● **GOAL OF THE EXERCISE**: Your answer should be every line below that includes the word "save".

● **DATA SHOWN**:
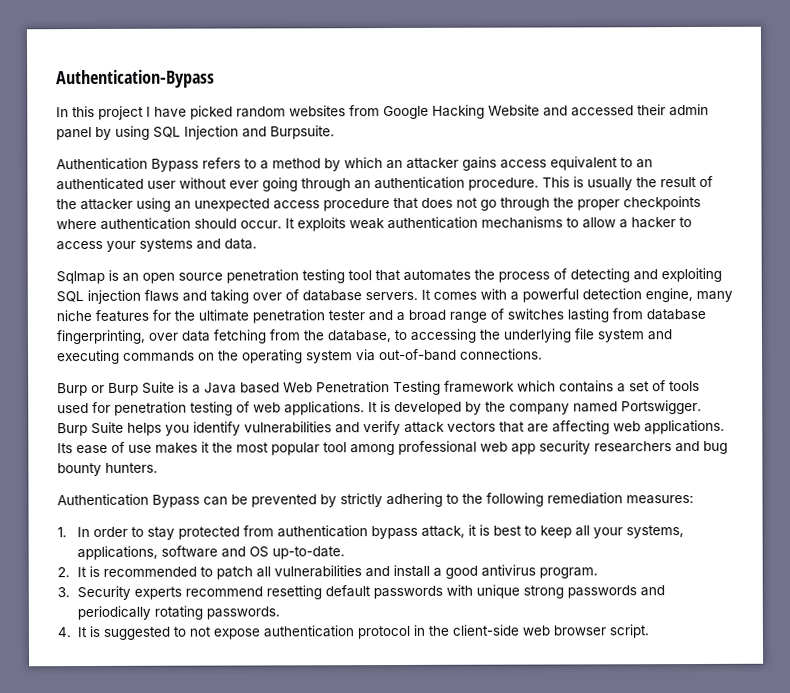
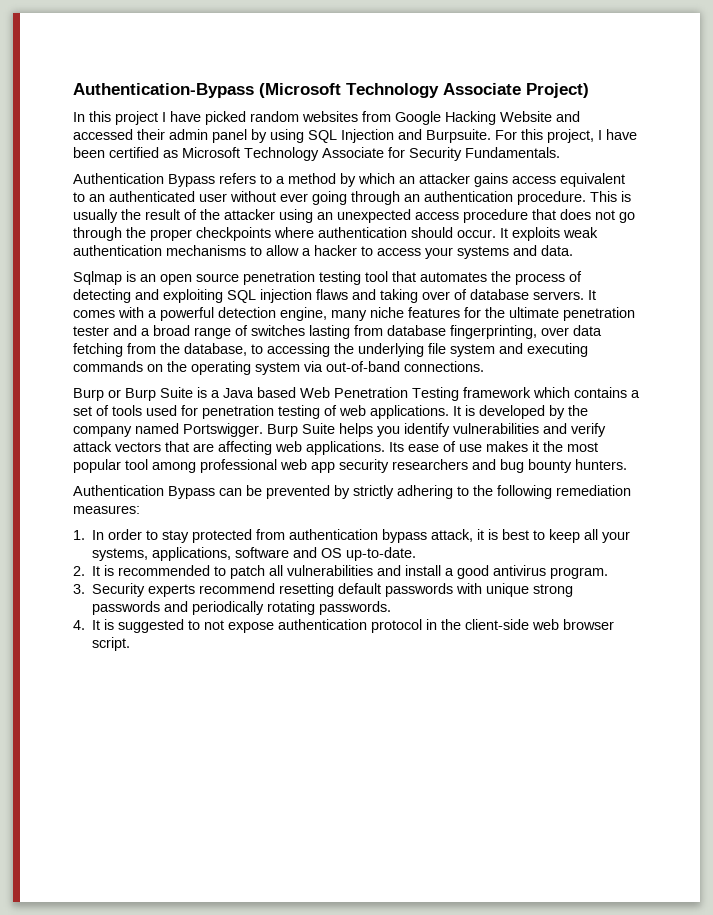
(215, 79) none -> [259,83,589,98] (Microsoft Technology Associate Project)
(335, 132) none -> [495,129,637,143] [73,147,560,161] For this project, I have been certified as Microsoft Technology Associate for Security Fundamentals.

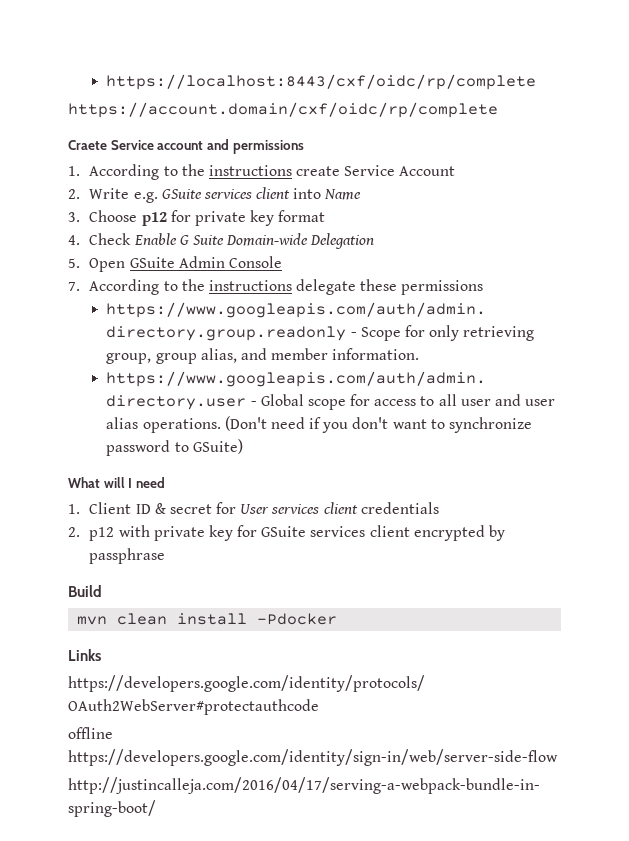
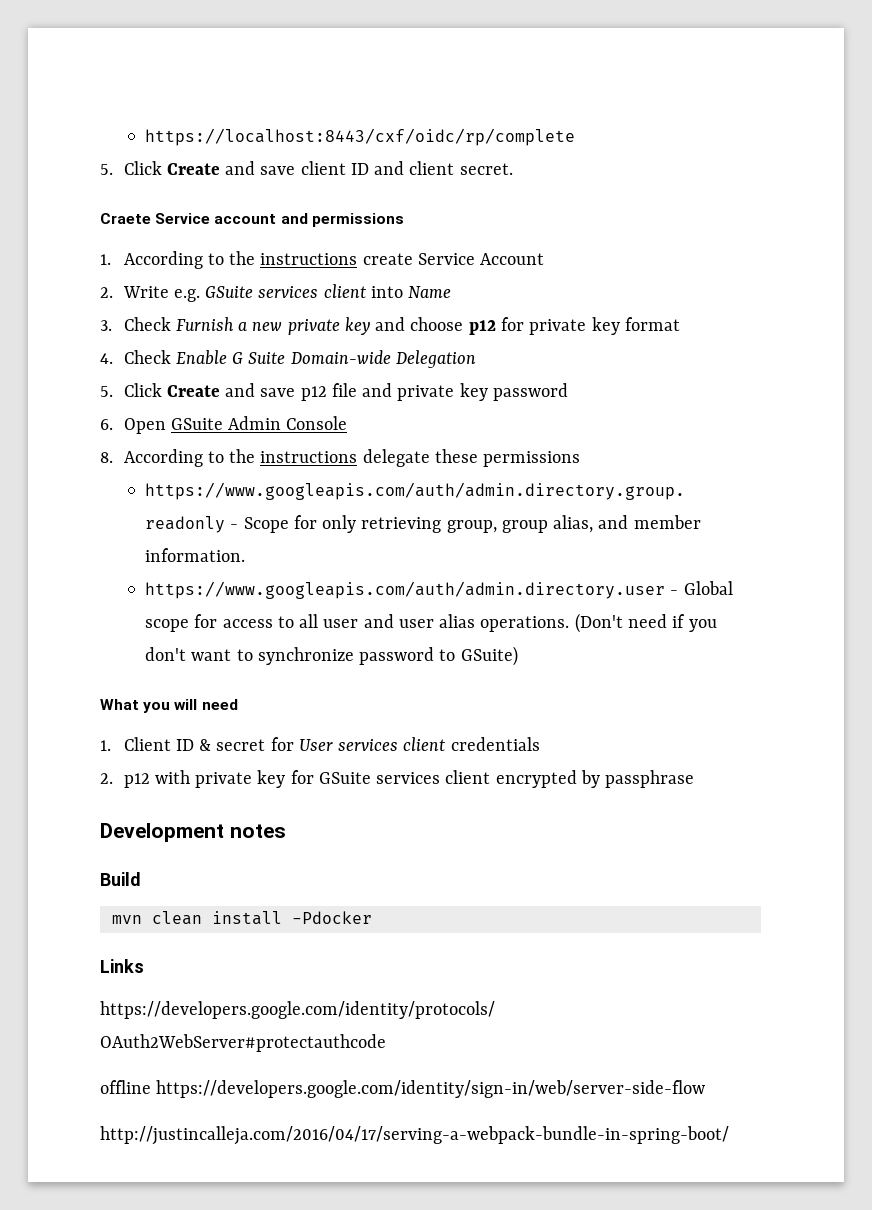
[68,102,498,118] https://account.domain/cxf/oidc/rp/complete -> [100,161,513,175] 5. Click Create and save client ID and client secret.
[89,210,138,222] Choose -> [123,317,464,335] Check Furnish a new private key and choose
(80, 263) none -> [123,383,569,401] [100,419,113,430] Click Create and save p12 file and private key password // 6.
[68,282,80,291] 7. -> [100,452,113,463] 8.
[103,477,133,488] will I -> [143,699,198,713] you will
(166, 556) none -> [100,823,286,842] // Development notes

● **WRITTEN ANSWER**:
[68,102,498,118] https://account.domain/cxf/oidc/rp/complete -> [100,161,513,175] 5. Click Create and save client ID and client secret.
(80, 263) none -> [123,383,569,401] [100,419,113,430] Click Create and save p12 file and private key password // 6.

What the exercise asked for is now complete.